Banks should try to emulate Amazon’s ability to highly personalize a consumer’s experience. Organizations that leverage customer behavioral insights outperform peers by 85 percent in sales growth and more than 25 percent in gross margin, according to Gallup. And personalization based on customer data can deliver 5 to 8 times the return on investment on marketing expenses and increase sales by 10 percent or more, according to McKinsey.

But in order for banks to use the data produced by their internal systems, they need to create a structure and plan around it. Institutions need to direct information to one location, figure out how to analyze it and—most importantly—develop an actionable plan. This is a challenge because many banks partner with a myriad of vendors to provide the different consumer services such as debit and credit card processing, online banking and bill pay vendors.
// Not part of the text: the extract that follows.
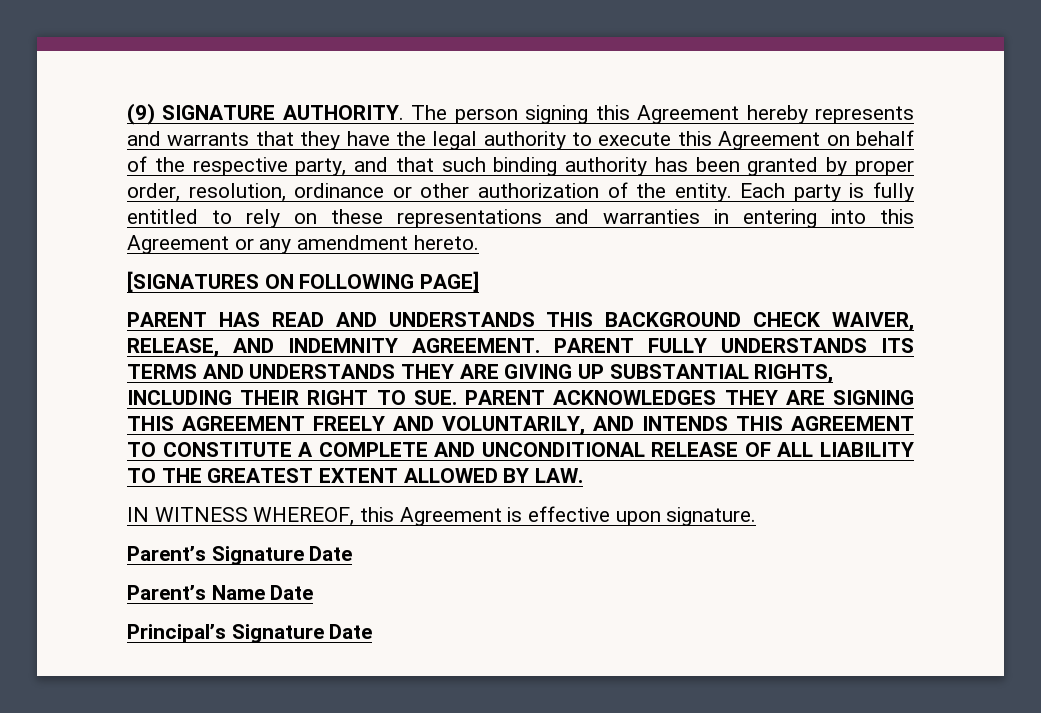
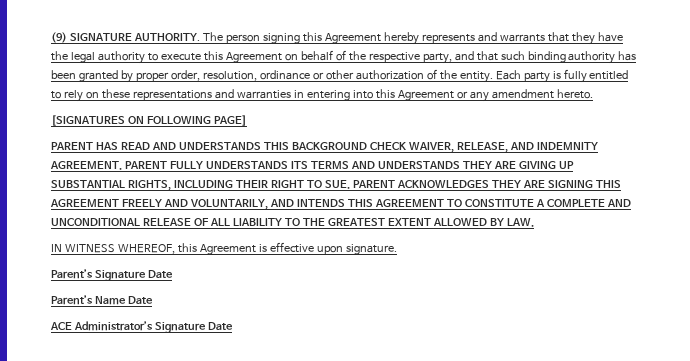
- Principal’s Signature Date
+ ACE Administrator’s Signature Date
To consumers, these disparate systems may appear to work together reasonably well; behind the scenes, they may not communicate with each other.

This is an overwhelming imperative for many community banks. Fifty-seven percent of financial institutions say their biggest impediment to capitalizing on their data is that it is siloed and not pooled for the benefit of the entire organization, according to a July 2016 report from The Financial Brand. Other impediments include the time it takes to analyze large data sets and a lack of skilled data analysts.

But banks can remove these impediments with an “intelligent” data management technology platform that aggregates information from unlimited sources and makes it available enterprise-wide, from frontline staff to marketing to management. Platforms analyze data from sources like the core processor, online banking and lending systems, as well as peer and demographic data, and develop automated revenue- and service-enhancing strategies that capitalize on the findings.

The results are better, automated and even instantaneous decisions that generate greater sales opportunities and improve customer experience.

Banks can use the data to generate personalized, targeted marketing and communications campaigns that are triggered by an increase or decrease in customer transactional activity. Reduced activity can indicate an account might leave the institution; proactive communication can reengage the customer and retain the account.

This data can improve cross-selling objectives, generate sales opportunities and track onboarding activities to facilitate the customer’s experience. The data could identify customers who use payday or other non-bank lenders, and generate omni-channel offers for in-house products. It could also flag follow-up communications on products or services that consumers expressed interest in, but did not open.

Centralizing institutional data into one platform also creates efficiencies by automating manual processes like new account onboarding, loan origination and underwriting—even customer complaint resolution. It can also introduce additional customer services provided by third-party vendors by requiring them to integrate with only one data source, instead of many.

Banks need to leverage their customer data in order to create highly personalized and meaningful offers that improve engagement and overall performance. With the assistance of a comprehensive data management platform, community banks can overcome the hurdles of unlocking the value of their data and achieve Amazon-like success.